(Items listed in a dataset)
* * *

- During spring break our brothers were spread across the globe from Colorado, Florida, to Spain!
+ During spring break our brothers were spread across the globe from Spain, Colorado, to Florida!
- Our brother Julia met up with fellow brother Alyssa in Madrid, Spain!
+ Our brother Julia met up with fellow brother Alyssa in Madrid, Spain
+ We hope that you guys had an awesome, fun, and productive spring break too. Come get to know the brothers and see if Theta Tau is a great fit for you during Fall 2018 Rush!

* * *

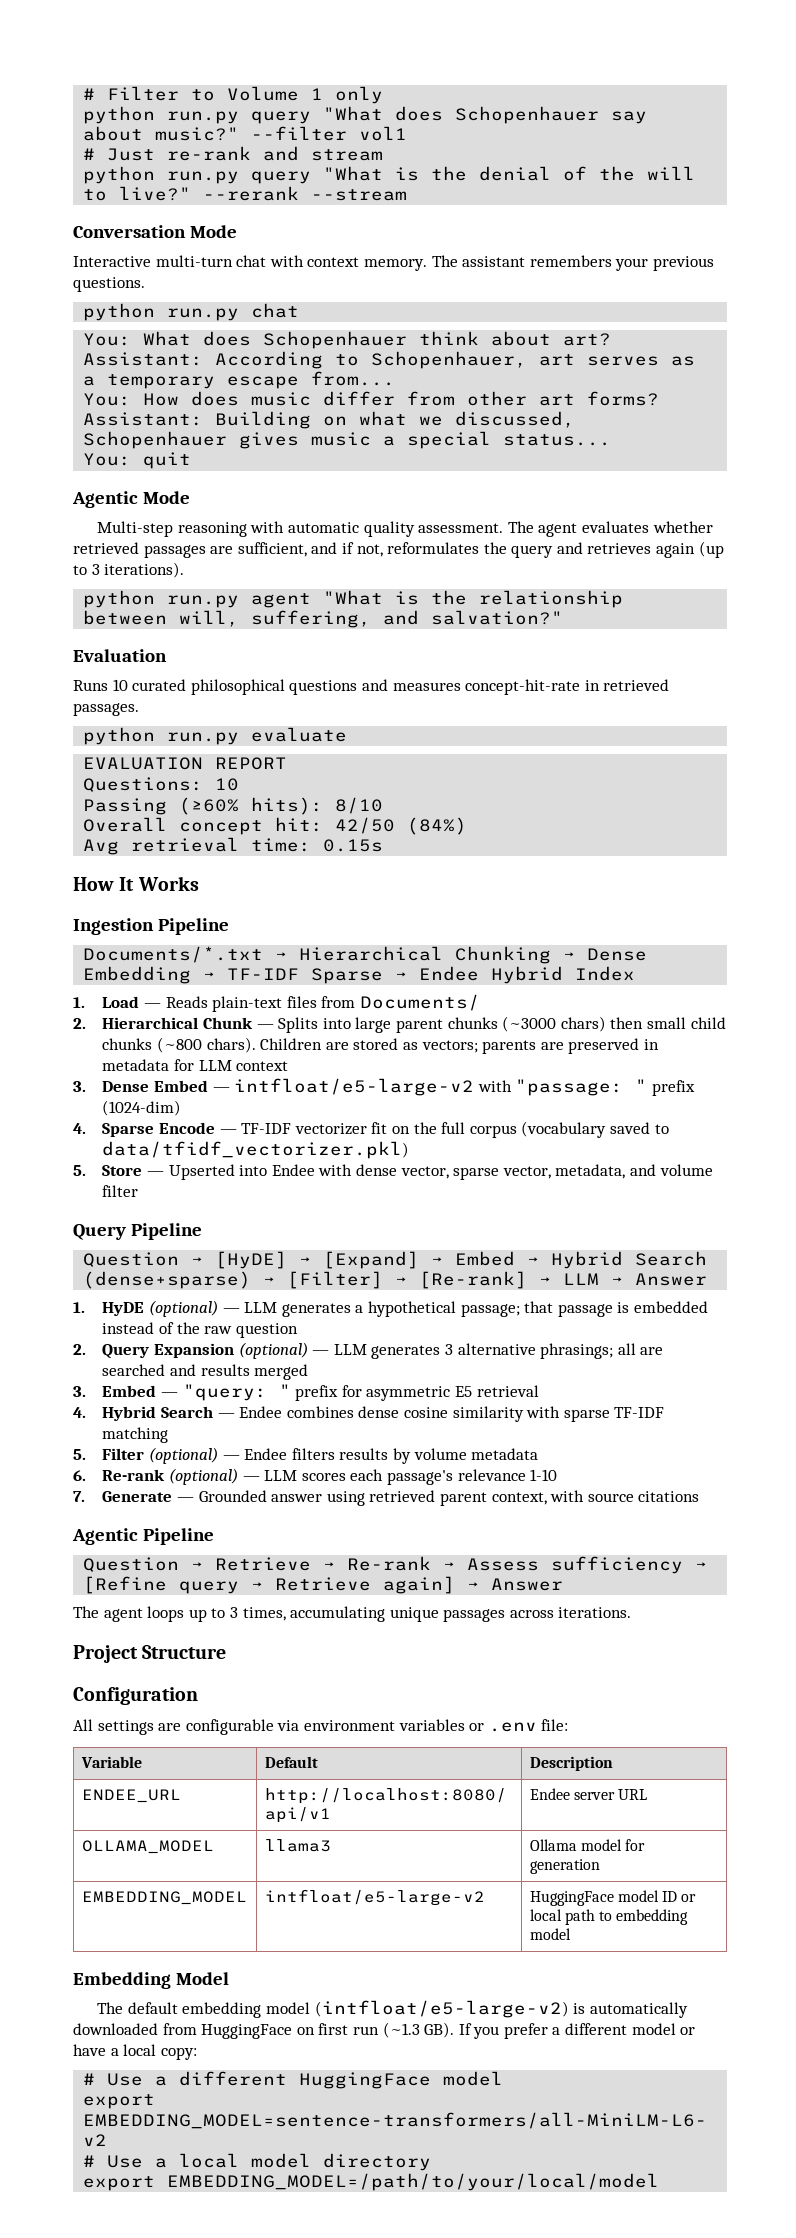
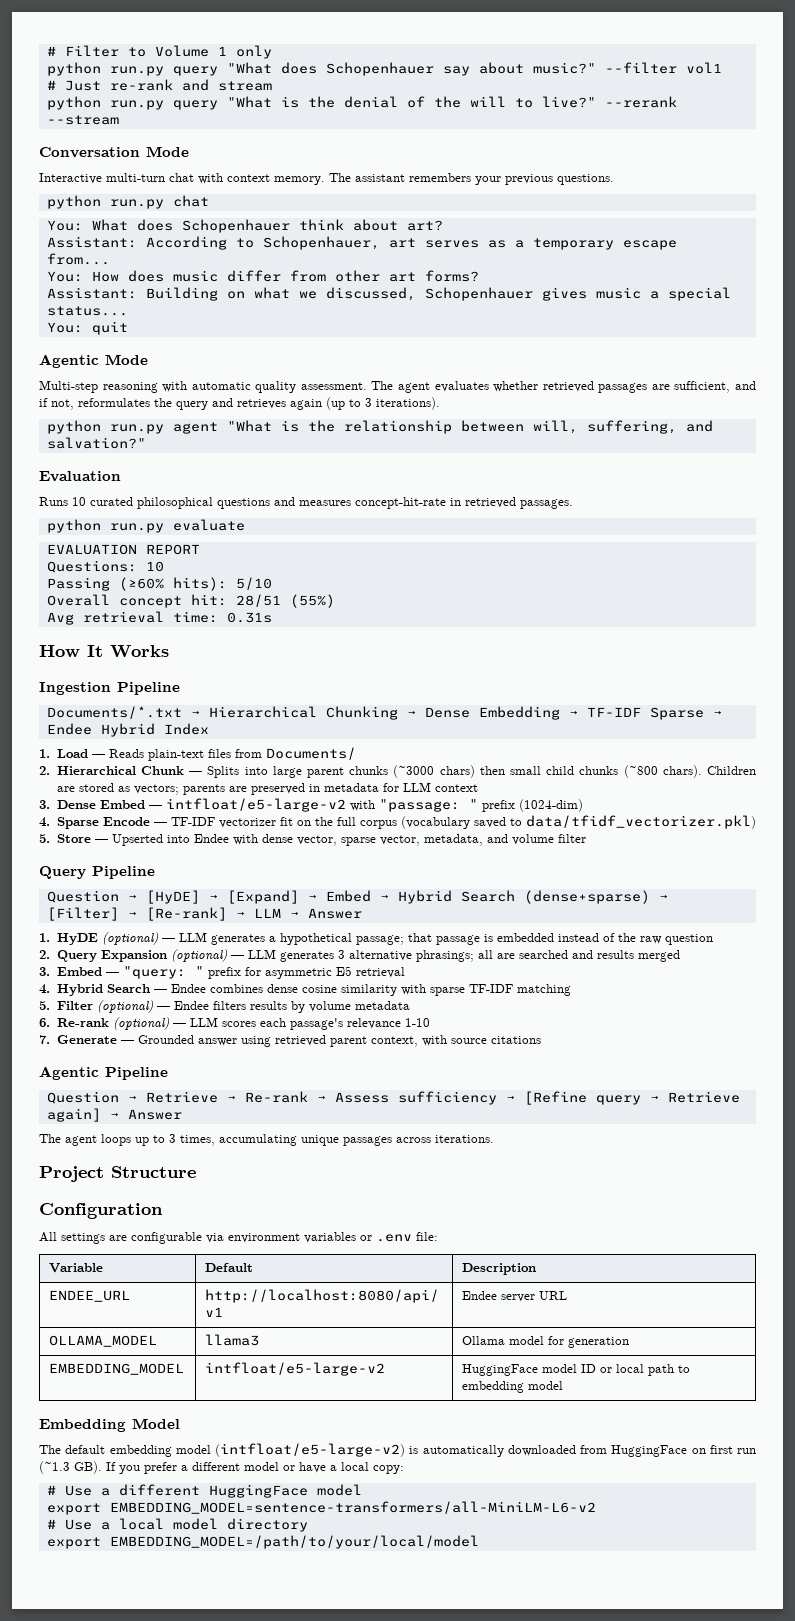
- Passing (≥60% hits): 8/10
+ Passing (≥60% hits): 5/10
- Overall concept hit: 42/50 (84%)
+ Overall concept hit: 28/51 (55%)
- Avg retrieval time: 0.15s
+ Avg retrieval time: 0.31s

* * *

PROBLEM
Beginning at the line above with "- During spring" and finishing at the line with "Colorado, to Florida!", return each line exactly and return nothing else.

WRITTEN ANSWER
- During spring break our brothers were spread across the globe from Colorado, Florida, to Spain!
+ During spring break our brothers were spread across the globe from Spain, Colorado, to Florida!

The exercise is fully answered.